The local reference rent rules only applied to those renting in the private rented sector, so the transitional protection was only ever intended to support them—the vast majority of them pensioners—not social sector tenants who were unaffected. With hindsight, this protection could have been time limited. Because it was not, 17 years later the protection is now being applied in a way that was never intended but is possible, which is resulting in claimants being exempted from the spare room subsidy. Thankfully, my right hon. Friend the Member for Hitchin and Harpenden (Mr Lilley), who was the Secretary of State at the time, said earlier that that was never meant to be the case.
If the motion’s supporters have their way, they will maintain transitional protection that was put in place for something that no longer applies, in order to exempt a group of benefit claimants from a completely different policy 17 years later. At best that is misguided. When we were looking to exempt a set of people, why would we have chosen that set of people?
Not just yet. I will finish what I am saying.
Why would that group have been exempted? Why would preferential treatment have been given to a set of people who had been on benefits for 17 years? When we have put protection in place, we have sought easement for four sets of people. Foster carers are eligible for an additional bedroom. Parents who have adult children in the armed forces who usually live with them and who could be away deployed on operations but come back to their room would be exempted. Disabled claimants or their partners who require a visiting overnight carer are eligible for an extra room. Severely disabled children who would ordinarily be expected to share a room but who could not would be exempted. We have therefore set out who would require easement. That should not be provided, through some loophole, for people who were never meant to be exempted.

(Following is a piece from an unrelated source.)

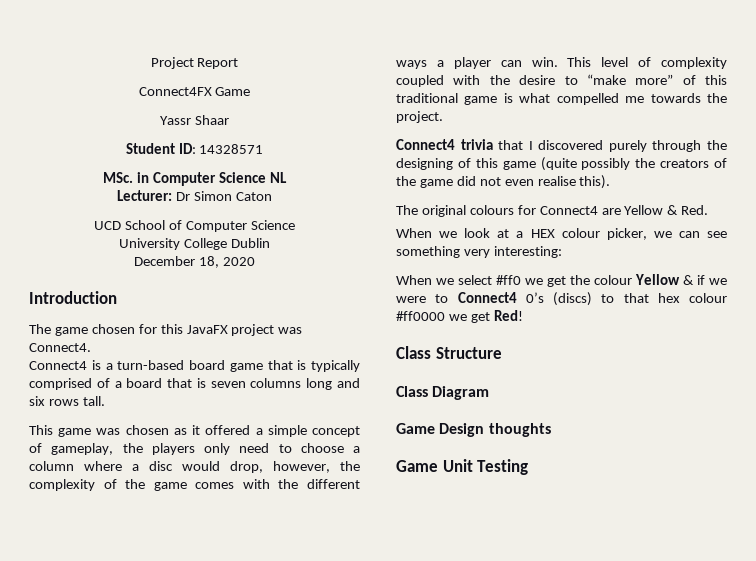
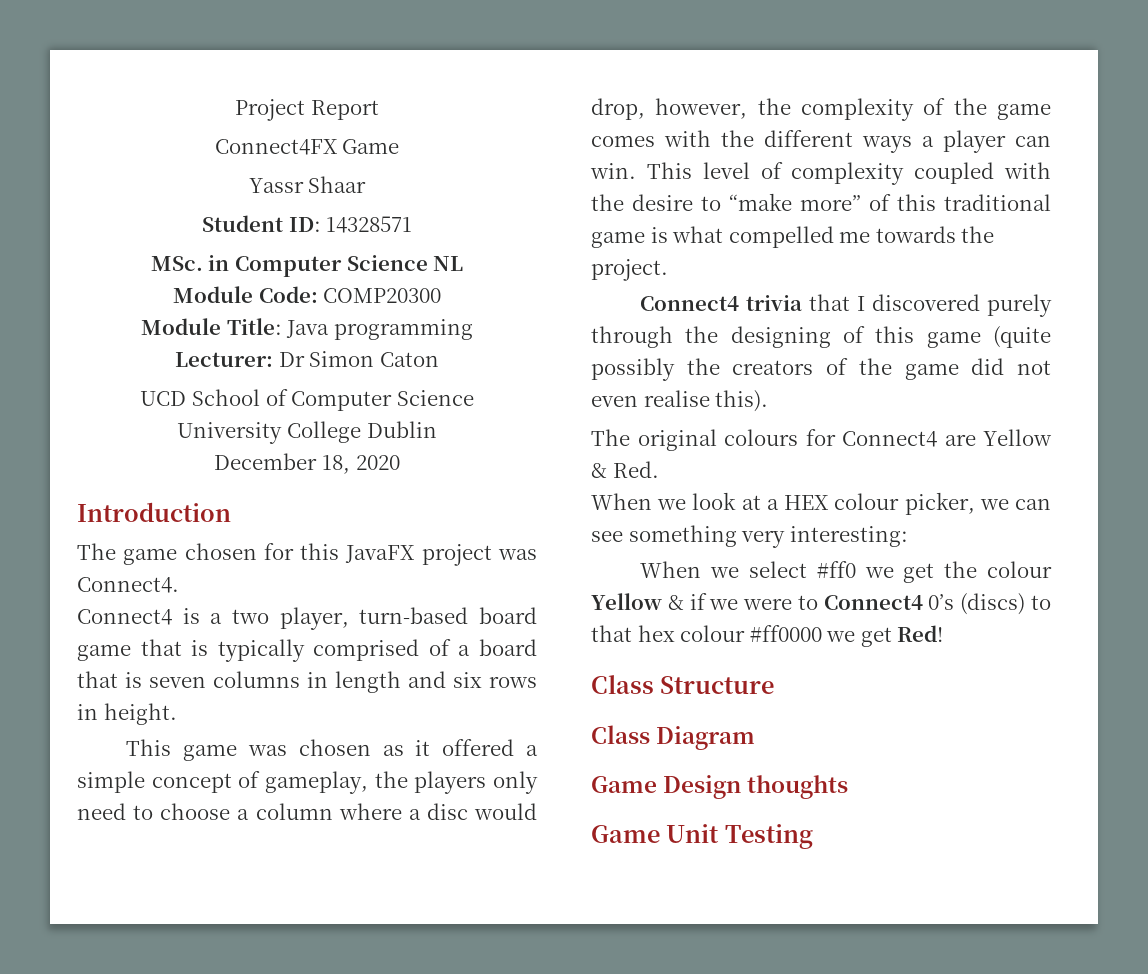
+ Module Code: COMP20300
+ Module Title: Java programming
- Connect4 is a turn-based board game that is typically comprised of a board that is seven columns long and six rows tall.
+ Connect4 is a two player, turn-based board game that is typically comprised of a board that is seven columns in length and six rows in height.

It was never intended that people who had been on benefits for 17 years should be exempted.
The Minister has used the words “misguided” and “loophole”. She told me in answer to a parliamentary question in January that
“we estimate the numbers affected are likely to be fewer than 5,000”.—[Official Report, 14 January 2014; Vol. 573, c. 522W.]
In Rotherham and Barnsley, however, one in 14 of all housing benefit claimants has been wrongly hit by the bedroom tax. That suggests that there are nearly 50,000 such claimants across the country. Will she now admit that Ministers have massively underestimated the numbers who have been hit and massively underplayed the difficulties and distress that have been caused?
I thank the right hon. Gentleman for giving me the opportunity to answer that question. I looked into the freedom of information request and the numbers that had been obtained, and I was assured categorically that there was no way the Opposition’s figures could add up regarding claimants who were continuously on benefits while remaining in the same accommodation. When I spoke to various housing associations and local authorities, they were somewhat surprised, because they had given the numbers of people who might be affected and the numbers of cases they were still investigating, but the Opposition had added them together to try to multiply the numbers. When we answered the question on the numbers, the figure we gave at that time—5,000—was the best we could do. It is incorrect to say that the Opposition have those numbers; that is not the case.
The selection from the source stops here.